Mit Harry Kane haben die Münchner nach einem regelrechten Transfer-Theater den heißersehnten Stürmer unter Vertrag genommen, Min-Jae Kim wurde als neuer Abwehrchef von Napoli geholt. Trotzdem rumorte es in den letzten Tagen des Transferfensters beim deutschen Serienmeister. Einerseits, weil Benjamin Pavard unbedingt zu Inter Mailand wollte, aber kein Ersatz gefunden wurde, andererseits, weil Tuchel seine "Holding Six", die er wochenlang forderte, nicht bekam. Der Transfer von Joao Palhinha platzte in den letzten Stunden des Transferfensters doch noch, weil dessen Klub Fulham so kurzfristig keinen Ersatz fand. Tuchel bekam seine Mittelfeld-Verstärkung nicht.
Und das, obwohl der 50-Jährige den Neuzugang mehrmals öffentlich gefordert hatte, damit auch den Druck auf die Bayern-Bosse erhöhte. Dies kam in der Münchner Führungsriege freilich alles andere als gut an.
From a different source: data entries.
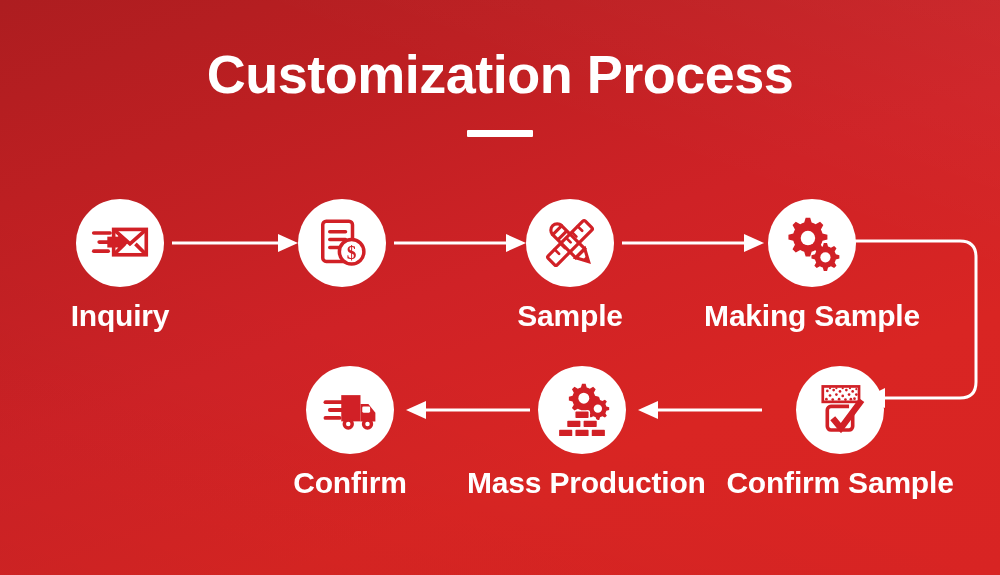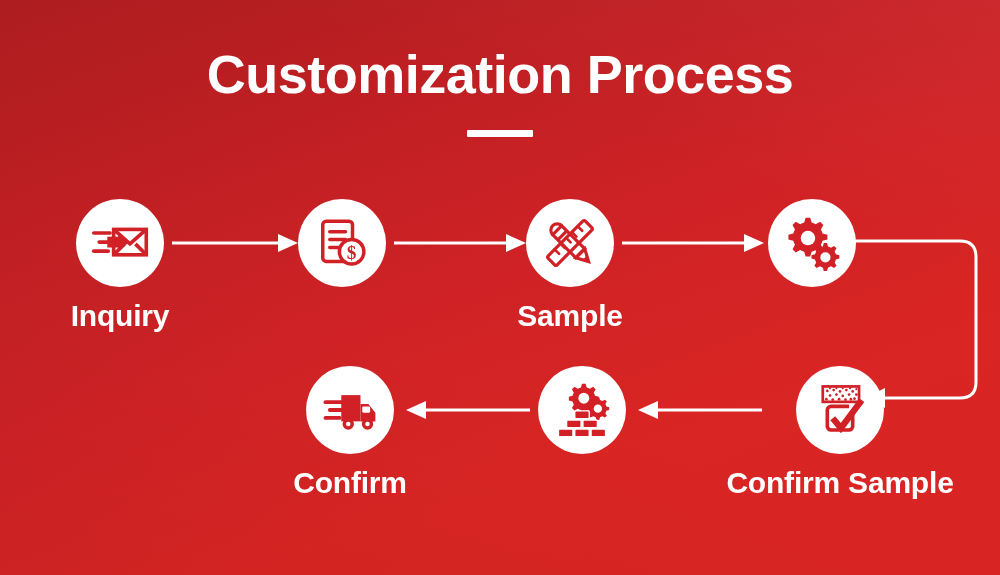--- a/index.html
+++ b/index.html
@@ -218,6 +218,7 @@
         <circle cx="46.8" cy="47.8" r="5.6" fill="#ffffff"></circle>
       </svg>
     </div>
+    <div class="node-label">Making Sample</div>
   </div>
 
   <div class="node" id="node-confirm-sample">

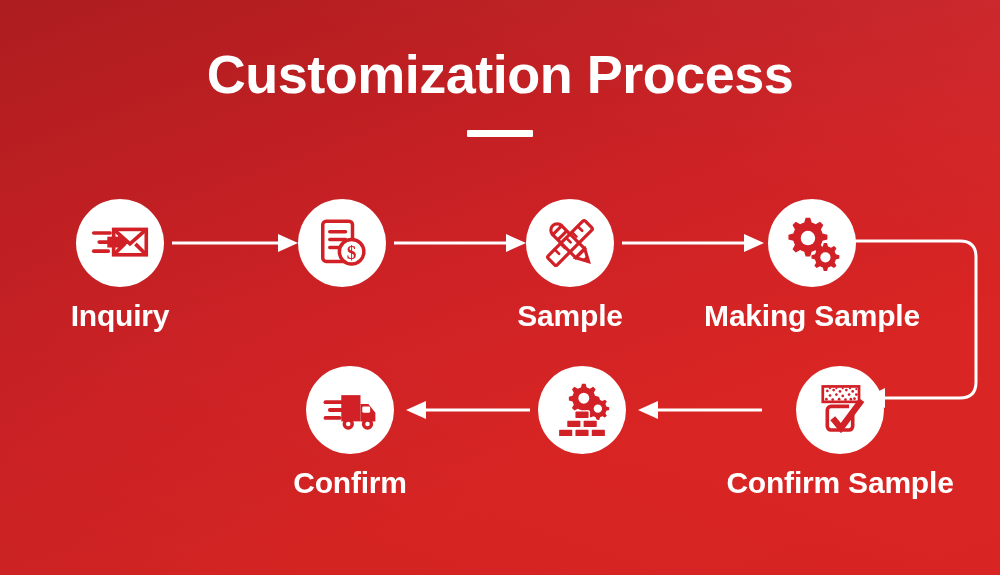--- a/index.html
+++ b/index.html
@@ -272,6 +272,7 @@
         </g>
       </svg>
     </div>
+    <div class="node-label">Mass Production</div>
   </div>
 
   <div class="node" id="node-shipment">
Deshalb soll es in den letzten Tagen eine Aussprache zwischen Tuchel und den Bayern-Bossen rund um den Vorstandsvorsitzenden Jan-Christian Dreesen gegeben haben, berichtet die "tz". Da war wohl auch der neue Sportdirektor Christoph Freund dabei. Das Treffen sei von beiden Seiten jedenfalls "dringend erwünscht" gewesen. Dabei hätte die Führungsriege dem Star-Coach klargemacht, dass das öffentliche Beschweren über den Kader ein Ende haben müsse – ein Raunz-Verbot für Tuchel.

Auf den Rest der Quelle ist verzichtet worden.